Empreendedorismo está ligado à disposição de correr riscos?
Isso faz todo o sentido. Mas aí eu vejo uma deturpação da percepção desse fenômeno. Ninguém gosta de correr risco. Muito menos o empreendedor. Não há ninguém que combata mais o risco que o empreendedor. Tanto é que ele desenvolveu ao longo da história um instrumento de miminização do risco. Aliás, vários instrumentos. A ferramenta mais objetiva é o plano de negócios. O empreendedor foge do risco o tempo todo. Foge, não. Perdão, a palavra não é fugir. Ele enfrenta riscos, mas tenta minimizá-los..

Que diferença há, então, entre o empreendedor e o não-empreendedor diante do risco?

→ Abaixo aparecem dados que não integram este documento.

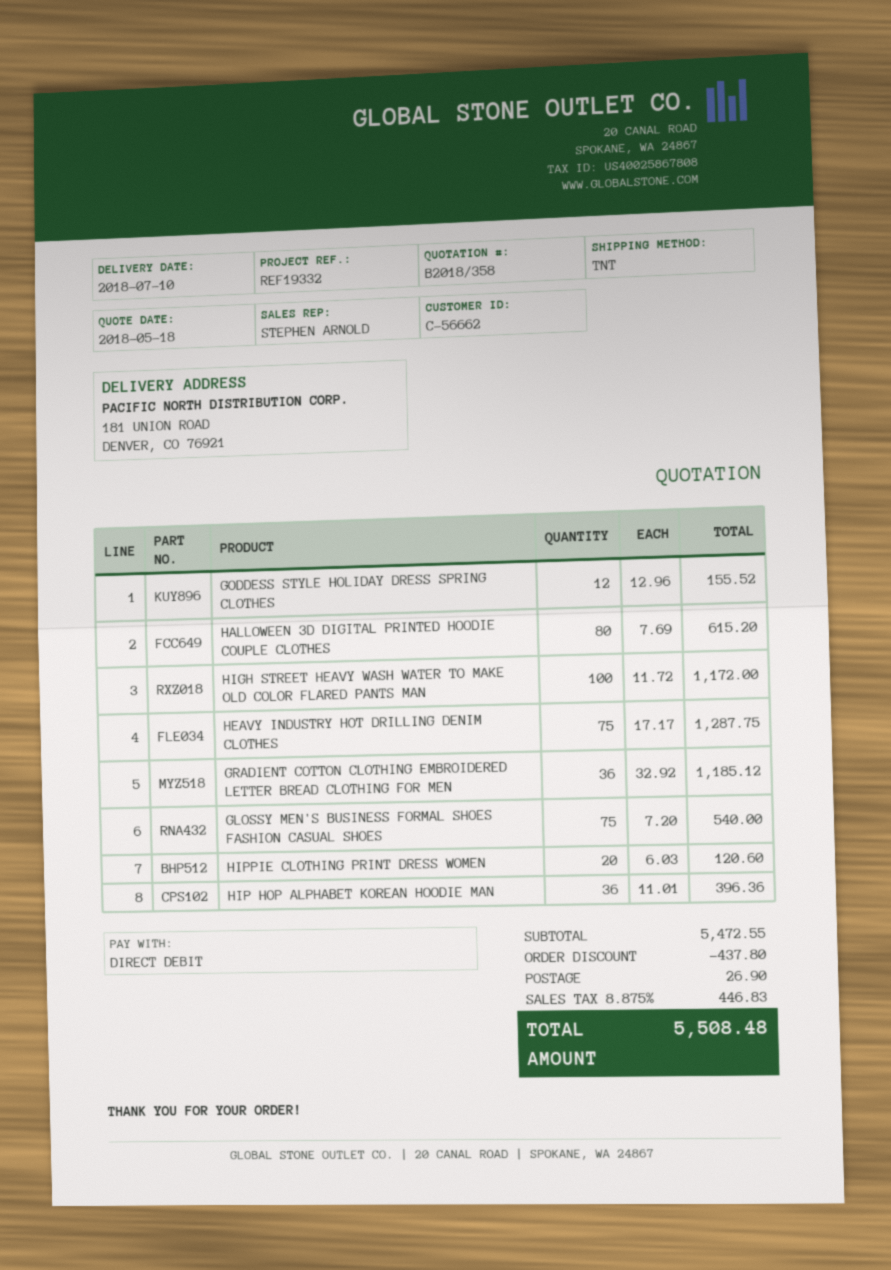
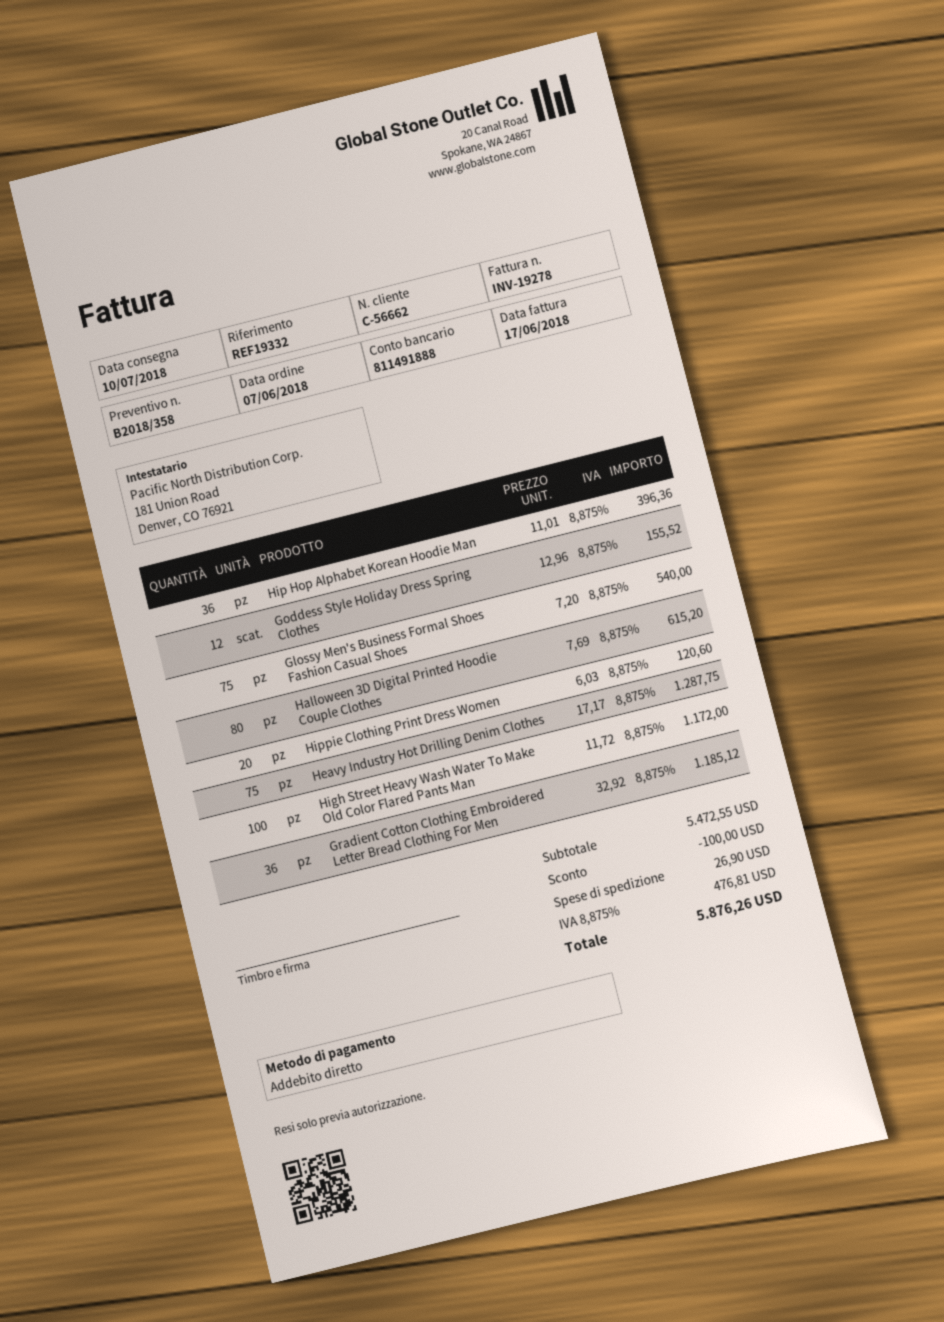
discount: 437.80 -> 100.00
tax: 8.875% = 446.83 -> 8.875% = 476.81
total: 5508.48 -> 5876.26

É que o não-empreendedor acha que o mundo, a vida, pode rolar sem riscos. Que ele pode viver sem risco. E isso é coisa de um perfil psicótico. Esse é um autista, mesmo. É aquele cara que fala assim: “Eu quero pro meu filho que ele passe no concurso, entre pra Fiat, que é uma grande empresa, e não viva sob riscos”. Esse é o cara que está ferrado. A vida implica riscos. Viver é perigoso, como dizia o Guimarães Rosa. E se viver é perigoso, é porque é maravilhoso assumir riscos. As pessoas que não aceitam correr riscos são pessoas que se enterram antes de morrer. Não há nada mais triste do que ver uma pessoa fazendo concurso para um TCU não pelo tesão de trabalhar lá, porque deve haver algum..., mas pelo tesão da estabilidade. O cara faz concurso para ser estável. E aí não faz mais porcaria nenhuma na vida. É uma opção absolutamente desprezível. Conheço grandes funcionários públicos, pessoas inovadoras, e não é a eles que estou me referindo, claro, e sim a quem busca o serviço público com o único objetivo de ganhar o salário e não o de oferecer alguma coisa de bom. A pessoa estuda para o concurso público e, depois, no dia em que toma posse, se aposenta...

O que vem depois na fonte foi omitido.